On June 26, 2025, Aquarelle opened its doors at 47 Avenue B in the East Village. The New York Times described it as a “luxuriously appointed seafood destination,” featuring dishes such as fluke crudo with blood orange, scallops with piri piri, branzino paired with Meyer lemon, and richly textured salt-baked red snapper. The venue’s stoves burn until midnight, inviting diners into velvet-lined spaces bathed in marine tones and candlelight that evoke an intimacy and calm rare in the neighborhood.

Within the restaurant, Koroglu designed thoughtfully distinct compartments—the Cove, the Deck, and the underground Grotto—each contributing to a narrative that revives the once-common New York habit of lingering late over dinner. This spatial choreography creates a feeling of moving through a day-to-night journey, where the dining experience stretches comfortably against the limits of time.

During New York Fashion Week in September 2025, Aquarelle became a hub for high-profile gatherings, melding the worlds of food, fashion, nightlife, and performance. Coverage by Daily Front Row and Page Six highlighted its role not only as a restaurant but as an immersive cultural venue, sharpening its profile as a city hotspot where style and substance converge.

Shifting to the West Village, Koroglu launched DEJAVU at 394 West Street in October 2025. By February 2026, it had attracted attention from Village Voice, Haute Living, Voyage NY, and once again, The New York Times. The concept here plays with time in a different way, shifting mood and tempo throughout the day.

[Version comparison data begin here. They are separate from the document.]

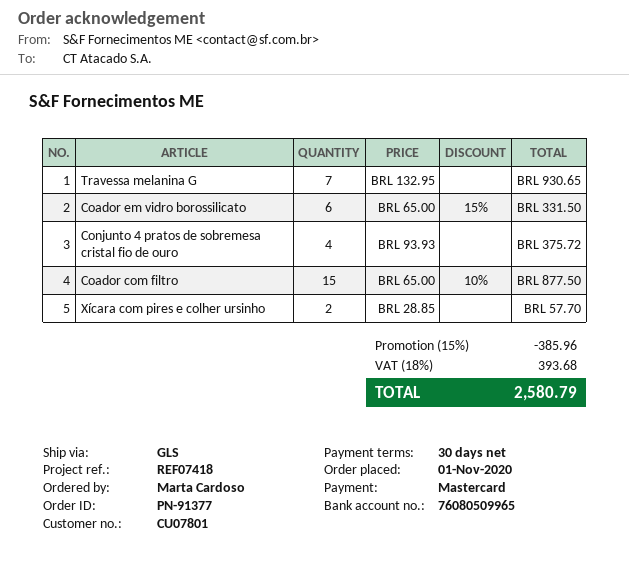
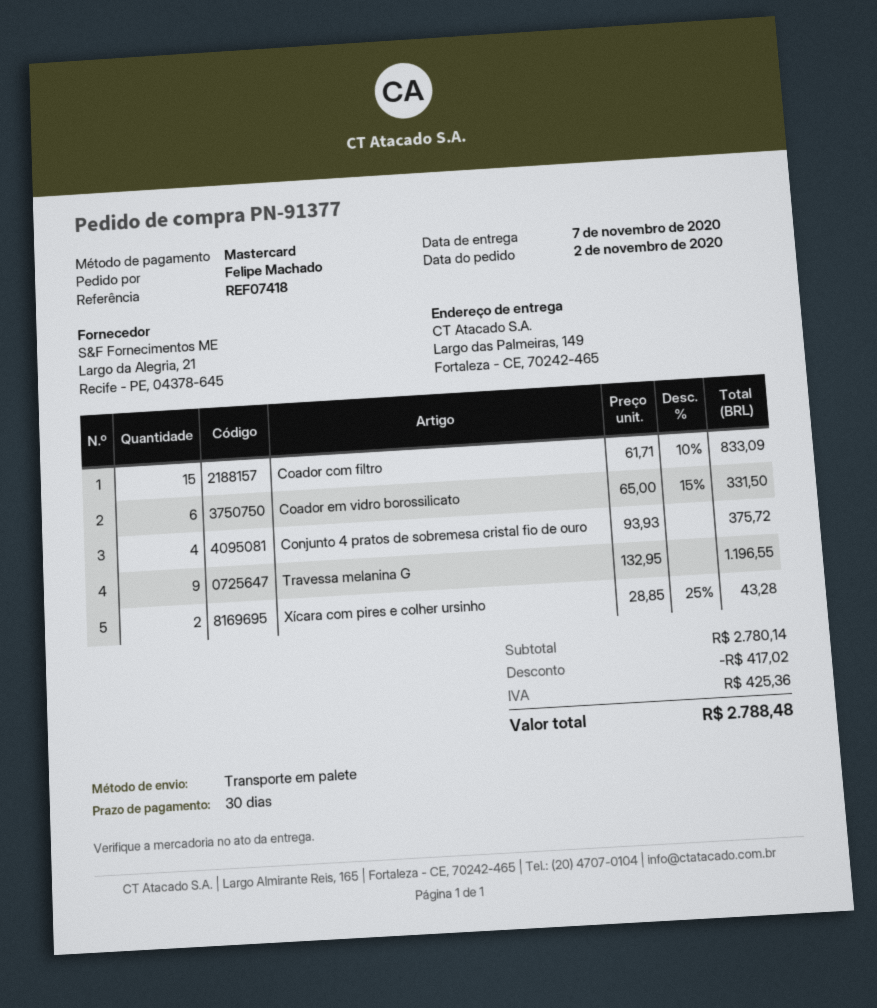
order date: 2020-11-01 -> 2020-11-02
ordered by: Marta Cardoso -> Felipe Machado
shipping method: GLS -> pallet freight
Travessa melanina G: 7 x 132.95 = 930.65 -> 9 x 132.95 = 1196.55
Coador com filtro: 15 x 65.00 - 10% = 877.50 -> 15 x 61.71 - 10% = 833.09
Xícara com pires e colher ursinho: 2 x 28.85 = 57.70 -> 2 x 28.85 - 25% = 43.28
discount: 385.96 -> 417.02
tax: 393.68 -> 425.36
total: 2580.79 -> 2788.48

By day, DEJAVU operates as a European-inspired caviar café, serving espresso, blinis topped with creme fraiche, refined tea service, and guided tastings that encourage slow enjoyment. As evening descends, the space transforms into a candlelit, jazz-infused supper club with intimate settings spread across the Emerald Room, Golden Room, and a concealed Red Room. This metamorphosis invites guests to savor evolving layers of ambiance and taste.

The menu and bar offerings underscore this dual identity. Highlights include scallop crudo, tuna tartare, and shrimp carpaccio accented with caviar; pastrami croquettes; lobster ravioli; truffle pappardelle; grilled lamb chops; sea bass and steak frites. The signature DejaVu cocktail combines lychee, yuzu, pineapple, and a delicate matcha foam, blending vibrant flavors in keeping with the venue’s rhythmical shift from day to night.

What connects Aquarelle and DEJAVU extends beyond common ownership. At their core is Koroglu’s deliberate philosophy about hospitality that emphasizes immersive, paced experiences in a city often urging diners to move swiftly. Both venues exemplify this approach, inviting guests to inhabit moments fully rather than merely pass through. This report is based on Koroglu’s press deck and extensive coverage from The New York Times, Modern Luxury, Daily Front Row, Village Voice, Haute Living, and CEO Weekly.